On-device everything
If your agent touches regulated data, IP, or customer records, RTX Spark's local 120B-at-1M-context claim is the spec to validate when devices ship. No cloud round-trip means a fundamentally different compliance posture.
Deskside frontier
For one engineer or analyst who needs a trillion-parameter-class model with low latency and full data control, DGX Station for Windows is the deskside tier. Q4 2026, pricing undisclosed — budget conservatively.
Rack-scale inference
High-volume agentic inference still belongs on the rack. Vera Rubin NVL72 cloud availability starts H2 2026 — pilot on a cloud provider before committing capital, and benchmark the 10x claim on your own traffic.
Cosmos 3 + Nemotron 3
Cosmos 3 Super/Nano are downloadable today for physical-AI and multimodal work. Nemotron 3 Nano is available now; Ultra arrives June 4. Start evaluating the open lineup on your own tasks before the silicon lands.
For most agencies and engineering teams, the honest near-term action is to run your own evaluations on the open models that are already downloadable, and to build a cost-and-privacy model for each agentic workload so you are ready to map them onto tiers the moment hardware ships. If you are weighing on-device versus rack-scale deployment for a specific agentic pipeline, our AI and digital transformation engagements start with exactly this kind of workload audit. For teams further along, our CRM automation work is a frequent first home for privacy-bound, on-device agents.
This keynote is best read alongside the longer NVIDIA arc. The production ramp announced here is the operational follow-through on NVIDIA's trillion-dollar AI infrastructure pipeline from the earlier GTC keynote, and the Nemotron 3 and OpenShell announcements extend the enterprise agentic-AI platform unveiled at GTC 2026. Nemotron 3 Ultra is the direct successor to Nemotron 3 Super, NVIDIA's open coding model.
09 — ConclusionThe agentic stack, from pocket to data center.
NVIDIA stopped selling chips and started selling a tier for every agent.
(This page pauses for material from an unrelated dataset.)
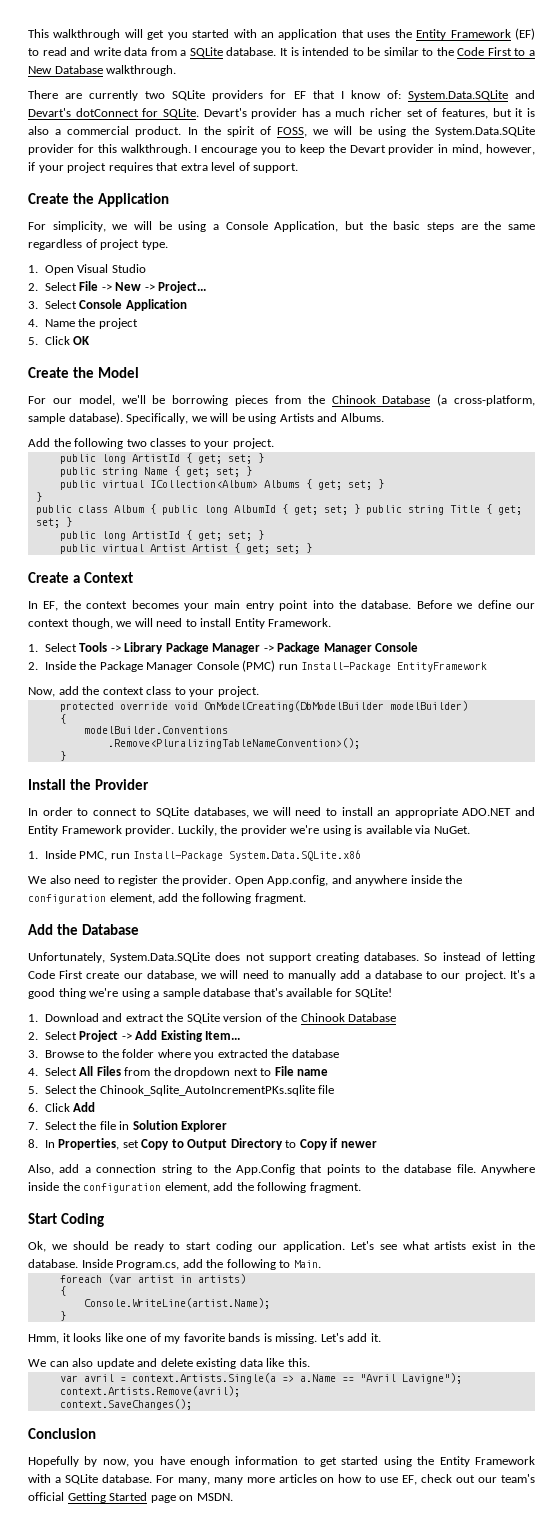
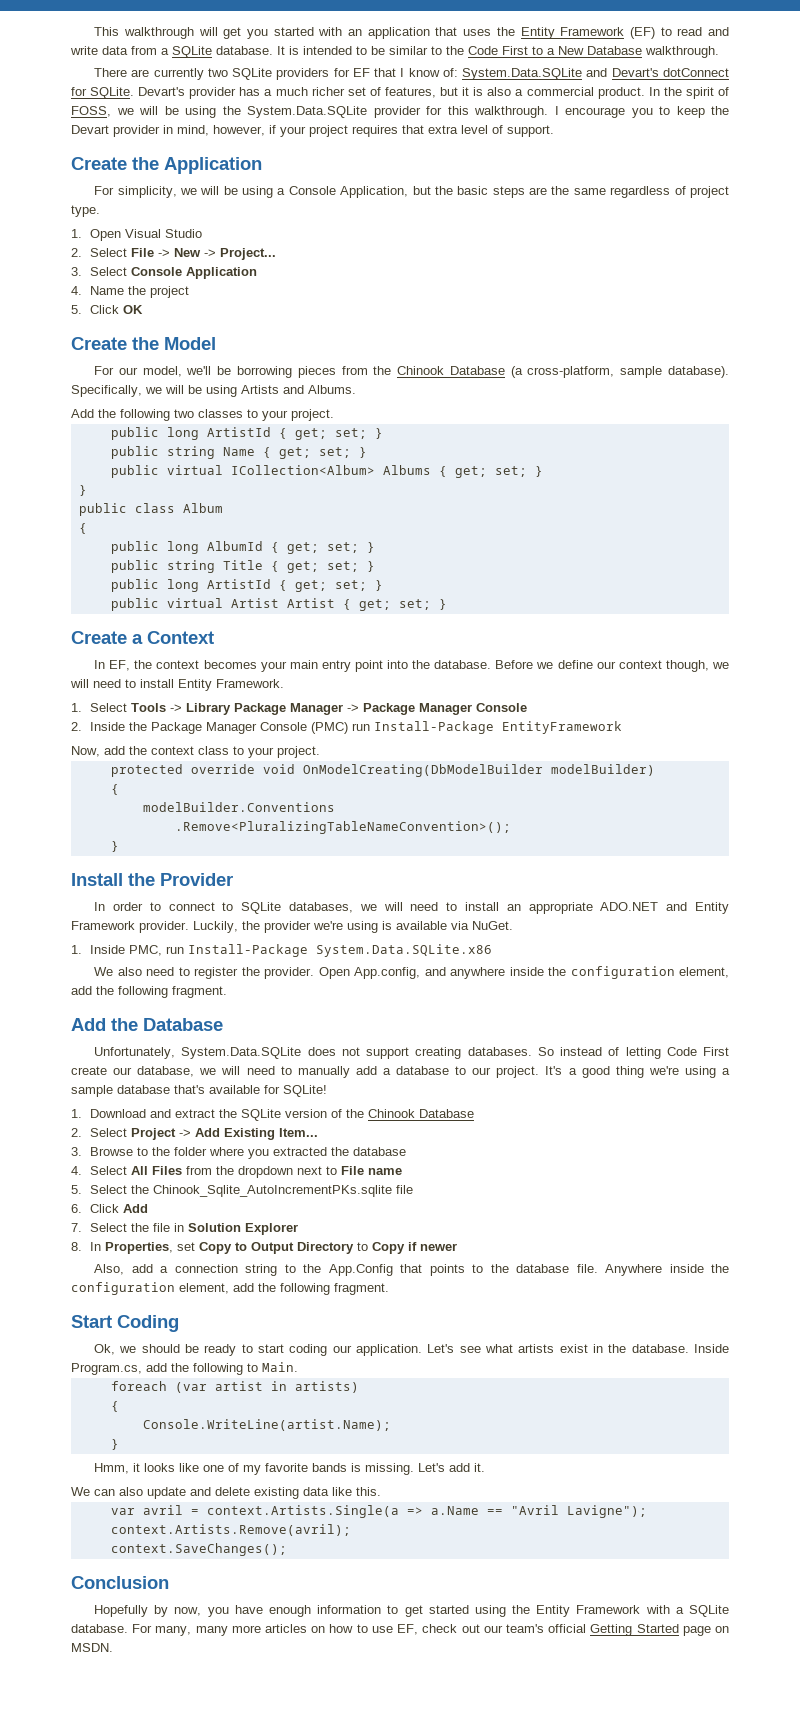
- public class Album { public long AlbumId { get; set; } public string Title { get; set; }
+ public class Album
+ {
+ public long AlbumId { get; set; }
+ public string Title { get; set; }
COMPUTEX 2026 was not a single product launch; it was a unified argument that the agent is now the unit of compute, and that every tier of hardware needs to be re-shaped around it. RTX Spark puts a frontier-class model on a laptop, Vera redesigns the CPU around branch-heavy agentic work, and Vera Rubin scales the same idea to a rack and a POD — with Cosmos 3 and Nemotron 3 supplying the open models to run across all of it.
The discipline a builder needs is to separate the confirmed from the vendor-stated. The configuration facts — process nodes, core counts, memory capacities — are solid and partly corroborated by independent outlets. The comparative multipliers — 1.8x for Vera, 10x for Vera Rubin, 300-plus tokens per second for Nemotron 3 Ultra — are NVIDIA's own numbers, awaiting third-party replication. Lean on the first; treat the second as upside to verify.
With hardware shipping in fall 2026, the work to do now is not buying — it is classifying. Audit your agentic workloads, sort them by privacy, latency, and cost, and decide which ones belong on-device, which on a desk, and which on a rack. Teams that finish that exercise before the silicon arrives will be the ones that can move the moment it does, instead of starting the conversation from scratch.